Example 7: Cumulative Percentage Masking of Sampling Effort

Author
Published

May 19, 2026

Note: This example is part of the Global Sampling Effort Dataset repository, which provides pre-computed, taxon-stratified rasters of spatial sampling effort derived from GBIF occurrence records. For an overview of all available examples, taxonomic groups, etc., see the main page. If you use these data or code, please cite:

El-Gabbas, A. (2026) A global, taxon-stratified, high-resolution sampling-effort dataset from GBIF for bias-aware ecological modelling. Diversity and Distributions 32, no. 5: e70205. https://doi.org/10.1111/ddi.70205..

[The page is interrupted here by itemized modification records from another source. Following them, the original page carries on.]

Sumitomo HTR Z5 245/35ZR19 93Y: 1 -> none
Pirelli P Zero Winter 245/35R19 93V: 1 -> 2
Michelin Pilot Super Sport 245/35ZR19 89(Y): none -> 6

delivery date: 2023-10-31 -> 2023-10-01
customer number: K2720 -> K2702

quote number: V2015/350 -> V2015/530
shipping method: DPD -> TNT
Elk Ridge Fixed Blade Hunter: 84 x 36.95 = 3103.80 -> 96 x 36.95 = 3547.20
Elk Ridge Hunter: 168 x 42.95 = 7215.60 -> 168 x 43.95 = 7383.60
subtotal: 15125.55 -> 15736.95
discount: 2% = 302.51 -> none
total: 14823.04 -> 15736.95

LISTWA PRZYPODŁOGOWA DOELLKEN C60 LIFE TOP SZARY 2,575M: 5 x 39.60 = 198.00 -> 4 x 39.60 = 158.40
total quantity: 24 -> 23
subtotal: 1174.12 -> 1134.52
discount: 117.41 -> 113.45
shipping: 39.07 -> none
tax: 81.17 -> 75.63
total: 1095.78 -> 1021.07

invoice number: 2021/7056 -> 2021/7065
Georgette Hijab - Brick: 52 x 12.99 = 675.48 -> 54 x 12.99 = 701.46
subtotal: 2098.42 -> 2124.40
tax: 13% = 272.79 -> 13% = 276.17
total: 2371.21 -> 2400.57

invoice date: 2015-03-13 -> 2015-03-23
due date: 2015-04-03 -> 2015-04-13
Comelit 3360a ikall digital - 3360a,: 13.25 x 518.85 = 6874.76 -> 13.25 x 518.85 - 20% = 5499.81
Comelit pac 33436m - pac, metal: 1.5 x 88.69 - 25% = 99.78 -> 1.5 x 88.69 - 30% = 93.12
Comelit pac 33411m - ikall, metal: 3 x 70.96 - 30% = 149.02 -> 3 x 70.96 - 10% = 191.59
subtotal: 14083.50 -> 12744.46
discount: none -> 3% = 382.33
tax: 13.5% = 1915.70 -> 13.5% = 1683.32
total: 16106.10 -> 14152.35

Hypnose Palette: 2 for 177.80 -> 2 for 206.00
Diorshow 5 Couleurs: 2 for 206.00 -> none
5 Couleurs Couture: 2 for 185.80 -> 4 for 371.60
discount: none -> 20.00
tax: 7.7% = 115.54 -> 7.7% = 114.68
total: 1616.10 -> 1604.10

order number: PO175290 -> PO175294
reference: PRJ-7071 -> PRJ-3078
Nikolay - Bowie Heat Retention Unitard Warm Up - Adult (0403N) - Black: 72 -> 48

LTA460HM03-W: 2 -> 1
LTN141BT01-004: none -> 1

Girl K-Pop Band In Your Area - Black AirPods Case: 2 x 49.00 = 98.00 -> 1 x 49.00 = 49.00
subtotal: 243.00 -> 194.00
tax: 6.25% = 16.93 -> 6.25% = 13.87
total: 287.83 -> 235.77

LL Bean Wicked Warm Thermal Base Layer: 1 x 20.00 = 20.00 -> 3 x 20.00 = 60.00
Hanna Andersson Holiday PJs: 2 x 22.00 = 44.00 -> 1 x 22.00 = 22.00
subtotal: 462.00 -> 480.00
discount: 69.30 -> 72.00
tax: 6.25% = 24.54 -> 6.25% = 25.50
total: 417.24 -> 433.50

Setup: Load required packages and define plot theme

require(ecokit)
require(dplyr)
require(terra)
require(rworldmap)
require(colorRamps)
require(sf)
require(ggplot2)
require(grid)
require(tidyterra)
plot_theme <- ggplot2::theme_minimal() +
  ggplot2::theme(
    plot.margin = ggplot2::margin(t = -18, r = 1, b = -12, l = 1),
    panel.spacing = ggplot2::unit(0, "pt"),
    legend.position = "inside",
    legend.position.inside = c(0.725, 0.055),
    legend.direction = "horizontal",
    legend.margin = ggplot2::margin(t = -4, r = 0, b = -3, l = 0),
    legend.key.height = grid::unit(8, "pt"),
    legend.key.width = grid::unit(25, "pt"),
    legend.key.spacing.x = grid::unit(5, "pt"),
    legend.box.margin  = ggplot2::margin(t = 0, r = 0, b = -5, l = 0),
    legend.title = ggplot2::element_text(
      hjust = 0, size = 12, face = "bold", margin = ggplot2::margin(t = 2, r = 4, b = -8, l = 0)),
    plot.title = ggplot2::element_text(
      hjust = 0, size = 14, face = "bold", margin = ggplot2::margin(t = 6, r = 0, b = -1, l = 0)),
    axis.text = ggplot2::element_blank(),
    axis.ticks = ggplot2::element_blank(),
    panel.grid = ggplot2::element_blank())
regional_theme <- ggplot2::theme_void() + 
  ggplot2::theme(
    plot.margin = grid::unit(c(0, 0, 0, 0), "lines"),
    plot.title = ggplot2::element_text(hjust = 0.5),
    legend.position = "right",
    legend.box.spacing = grid::unit(10, "pt"),
    legend.margin = ggplot2::margin(),
    legend.title = ggplot2::element_text(size = 7),
    legend.text = ggplot2::element_text(size = 7))
global_map <- sf::st_as_sf(rworldmap::getMap(resolution = "high"))

Download bird observation data (1980–2025; 20 km resolution)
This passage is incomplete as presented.